# Available records
━━━━━━━━━━━━━━━━━━━━

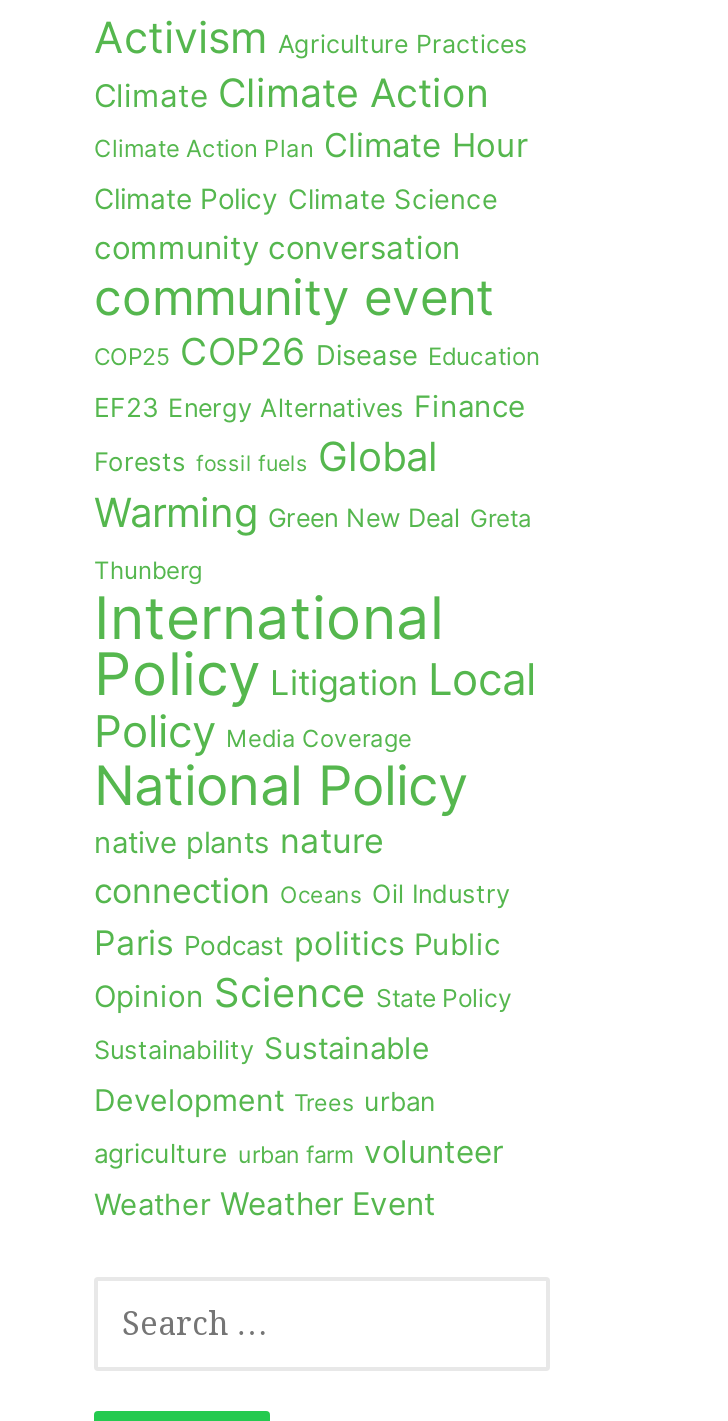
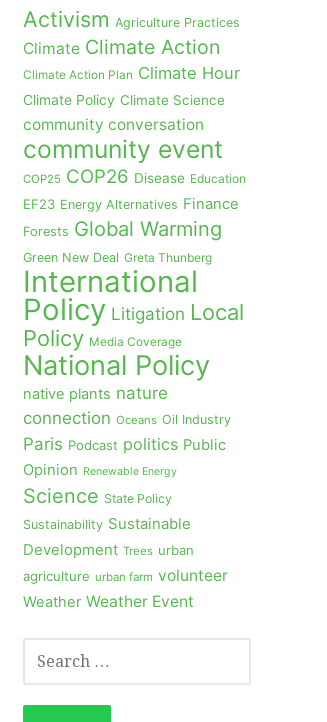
[94,433,532,585] Forests fossil fuels Global | Warming Green New Deal Greta | Thunberg -> [23,217,222,265] Forests Global Warming | Green New Deal Greta Thunberg
moved [94,583,536,963] -> [23,264,244,454]: International | Policy Litigation Local | Policy Media Coverage | National Policy | native plants nature | connection Oceans Oil Industry | Paris Podcast politics Public
[94,969,512,1017] Opinion Science State Policy -> [23,461,177,508] Opinion Renewable Energy | Science State Policy

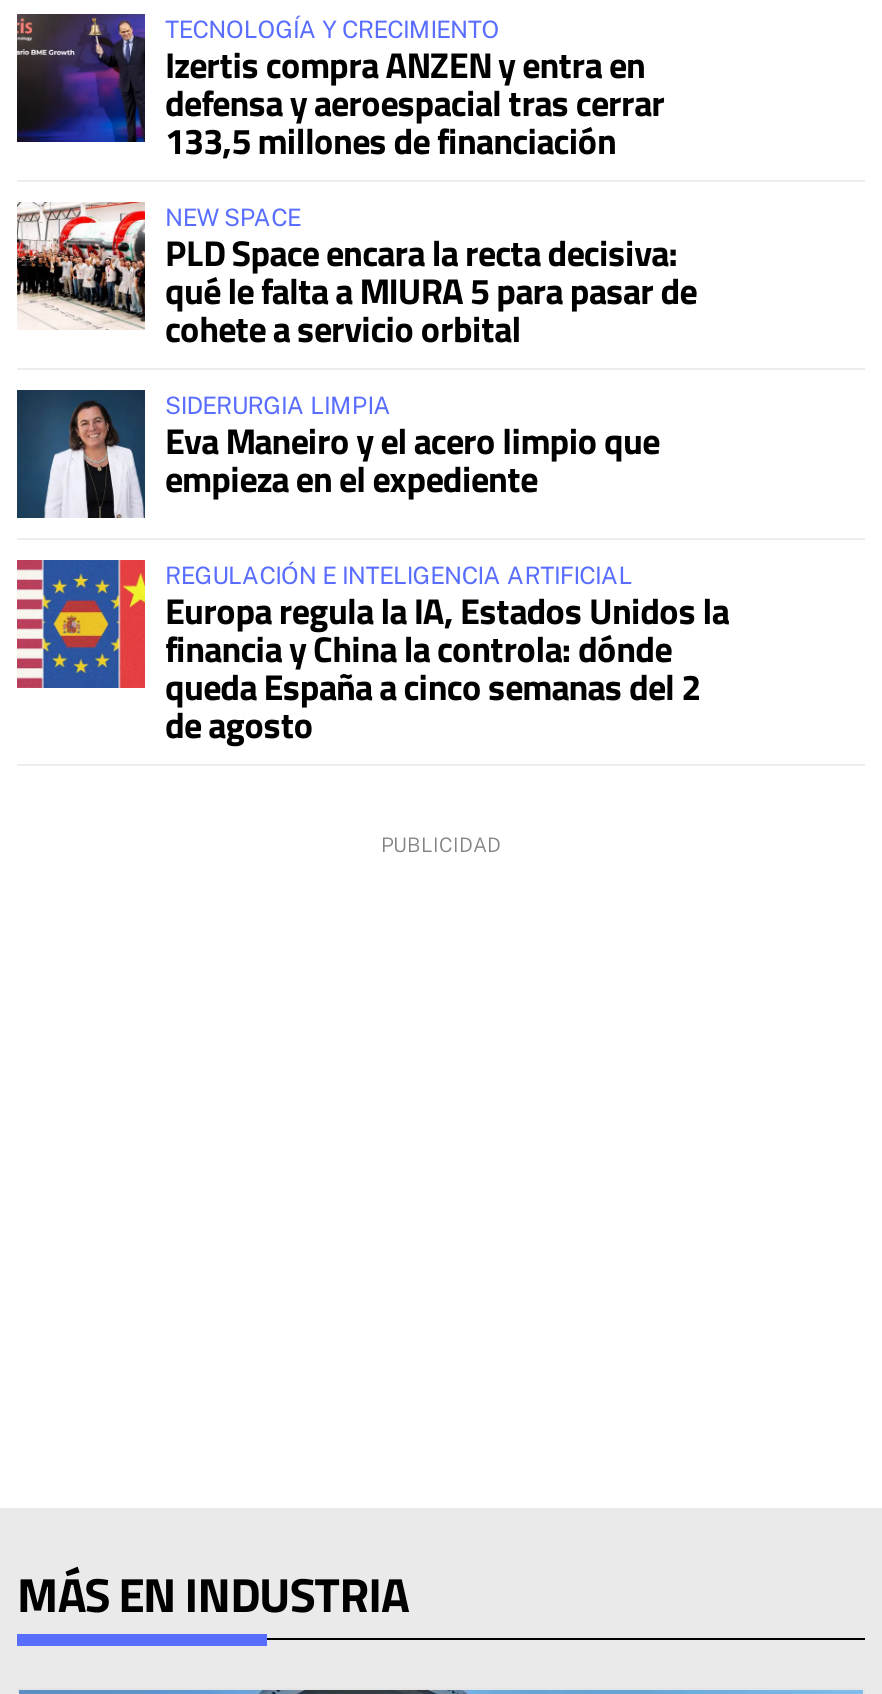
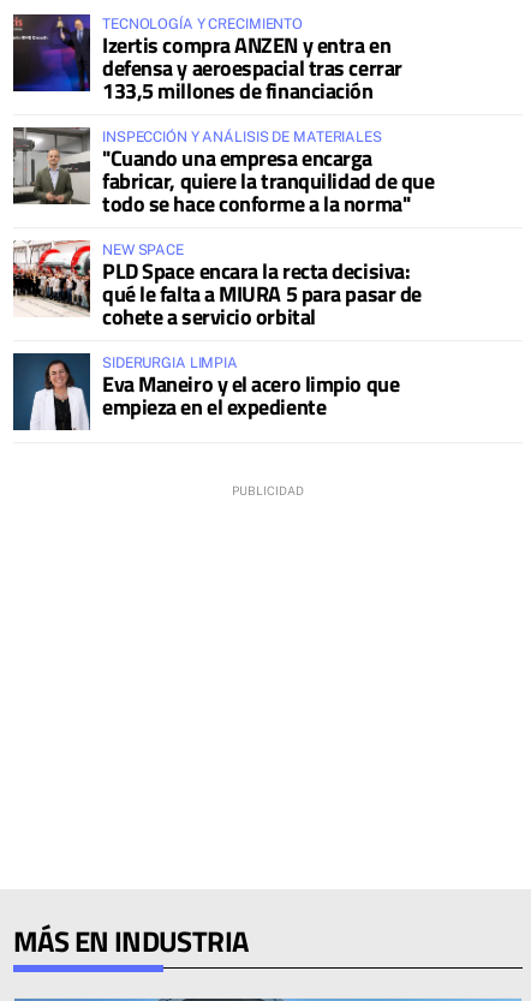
none -> [13,127,434,220] [image] | INSPECCIÓN Y ANÁLISIS DE MATERIALES | "Cuando una empresa encarga | fabricar, quiere la tranquilidad de que | todo se hace conforme a la norma"
moved [13,200,697,505] -> [11,239,421,423]: [image] | NEW SPACE | PLD Space encara la recta decisiva: | qué le falta a MIURA 5 para pasar de | cohete a servicio orbital | SIDERURGIA LIMPIA | Eva Maneiro y el acero limpio que | empieza en el expediente
[15,558,729,751] [image] | REGULACIÓN E INTELIGENCIA ARTIFICIAL | Europa regula la IA, Estados Unidos la | financia y China la controla: dónde | queda España a cinco semanas del 2 | de agosto -> none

━━━━━━━━━━━━━━━━━━━━

# Exercise requirements
Above are the records; give them all again exactly, apart from the pictures.

# Solution to this task
[94,433,532,585] Forests fossil fuels Global | Warming Green New Deal Greta | Thunberg -> [23,217,222,265] Forests Global Warming | Green New Deal Greta Thunberg
moved [94,583,536,963] -> [23,264,244,454]: International | Policy Litigation Local | Policy Media Coverage | National Policy | native plants nature | connection Oceans Oil Industry | Paris Podcast politics Public
[94,969,512,1017] Opinion Science State Policy -> [23,461,177,508] Opinion Renewable Energy | Science State Policy

none -> [13,127,434,220] [image] | INSPECCIÓN Y ANÁLISIS DE MATERIALES | "Cuando una empresa encarga | fabricar, quiere la tranquilidad de que | todo se hace conforme a la norma"
moved [13,200,697,505] -> [11,239,421,423]: [image] | NEW SPACE | PLD Space encara la recta decisiva: | qué le falta a MIURA 5 para pasar de | cohete a servicio orbital | SIDERURGIA LIMPIA | Eva Maneiro y el acero limpio que | empieza en el expediente
[15,558,729,751] [image] | REGULACIÓN E INTELIGENCIA ARTIFICIAL | Europa regula la IA, Estados Unidos la | financia y China la controla: dónde | queda España a cinco semanas del 2 | de agosto -> none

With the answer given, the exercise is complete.